Saturday, July 4, 2009

Pate de Campagne?


I have to admit, I was not sure what this would be when I started. And I'm still not sure. A souse, coppa di testa, sulze. Not really, those are all set in gelatin. Nor really a pate, because it isn't smooth and spreadable. Not that a pate de campagne should be. So there it is. And have to admit, this solid toothsome version is much more interesting than the cream-laden versions one normally sees, covered in bacon. If you want bacon, eat bacon. This one is actually cured pork. Very simply seasoned.
SO, I offer you a recipe! In standard format. Ah me. But technique IS antiquated.
2.5 lbs of boneless pork shoulder, or 4 fatty country ribs.
2 tbs salt
1 tsp coarsely ground pepper
1 tsp thyme or other herb you like, esp. juniper
1 good pinch instacure #1 (pink curing salt)
3 ice cubes
Coarsely chop the pork and pork fat into small nubbins. Add the seasonings. Mix and put in the fridge for 5 days to cure. Then put the mixture into a large mortar and pound the hell out if it for about 15 minutes. Throw in the ice cubes as you go. This is a GREAT upper body workout. I suspect if you kept going with this you would have a smooth bologna. The mixture is very much a sausage mix, with darker, lighter and white fat in a suspension but still separate, which would not work in a grinder or processor. If you have a large beef bung I would stuff it in there. I used a large round porcelain ramekin. Cover it with plastic wrap, and place in a steamer. Steam gently for 40 minutes. Cool and refrigerate at least 24 hours. Slice and serve with mustard, good rye (which I baked yesterday) and cornichons - which alas I had not. You can also slice this very thinly and make sandwiches. The next time I do this I am going to pour in a glug of cognac, or maybe vinegar. Gin would be lovely too.

7 comments:

Syd said...

Dude! That is some tasty looking Spam!

Ken Albala said...

Syd, F UN A! It is HOMEMADE SPAM! Maybe now people will get excited. Put it in a poke salad. Fry it for breakfast. I should have asked you first.

History of Greek Food said...

It looks delicious!! I like the idea of cognac (or maybe Calvados?)!

We Are Never Full said...

ummmmm... ok, can i have a piece?

this is prob. the most simple recipe ever. now i've just gotta make it.

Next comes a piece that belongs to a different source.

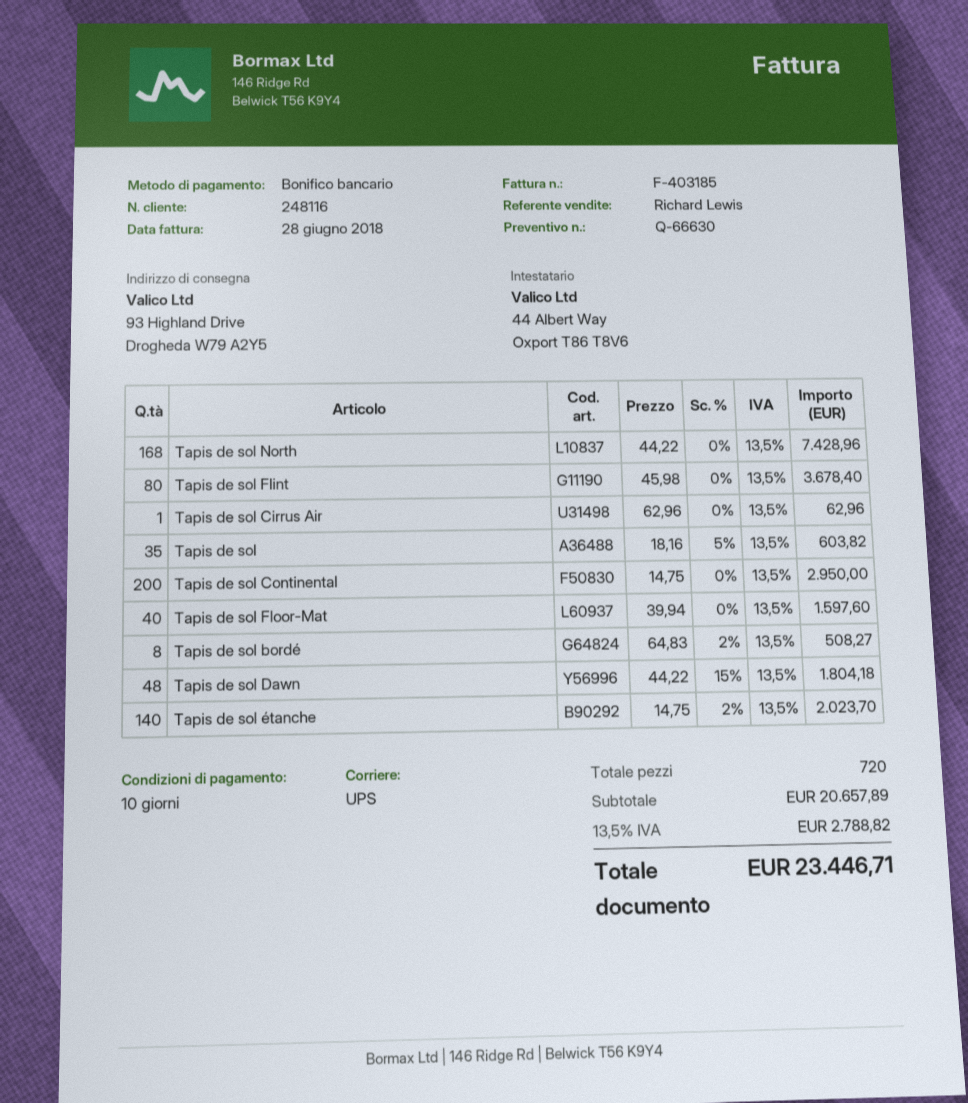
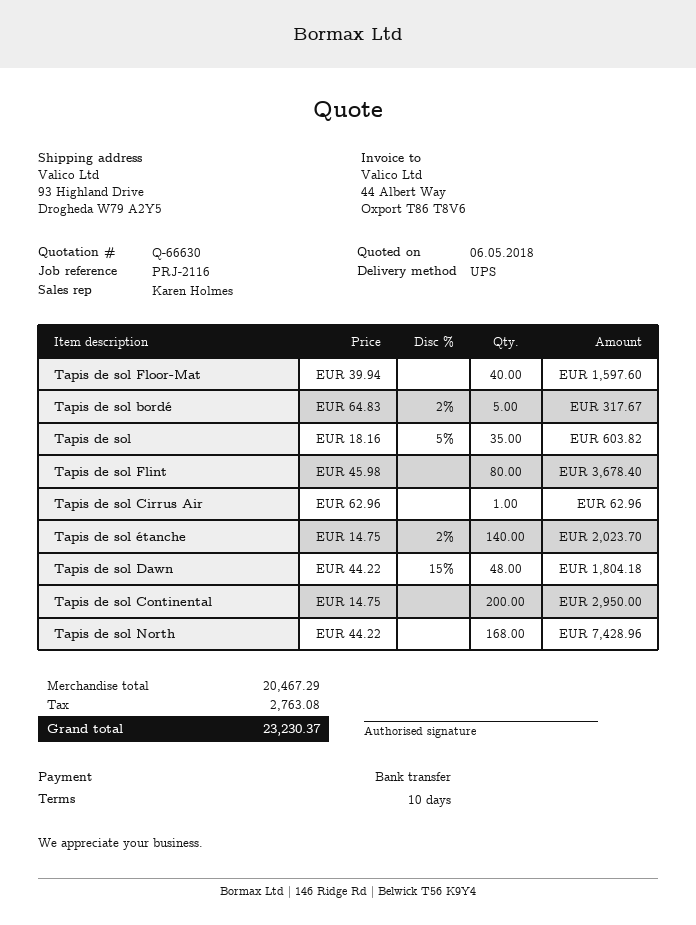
sales rep: Richard Lewis -> Karen Holmes
Tapis de sol bordé: 8 x 64.83 - 2% = 508.27 -> 5 x 64.83 - 2% = 317.67
subtotal: 20657.89 -> 20467.29
tax: 2788.82 -> 2763.08
total: 23446.71 -> 23230.37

sharon parquette nimtz said...

Ken, that looks wonderful. Now I wonder if you have the same kind of textury technique for liverwurst. I grew up in southwestern Michigan and was taken through celery fields to a small butcher shop near Decatur, and the butcher made the most delectable liver sausage. It had texture and it had taste (at least to a ten year old palate), and I have pork liver. Any ideas?

Ken Albala said...

Hi Sharon, Very neat blog by the way. I was very taken by Vermont while there a few weeks ago.

As for liver, I've never tried it, but my guess is that it's a mix of liver and lean pork and fat, mixed coarsely so it has a bite. Not like Braunschweiger which is all liver and spreadable. Delicious, but not the same thing I think you're looking for.

I've been looking closely at some 16th Italian sausage recipes, and many of them do contain just some liver. Maybe I'll translate and post one.

dinner jackets said...

Dead meat?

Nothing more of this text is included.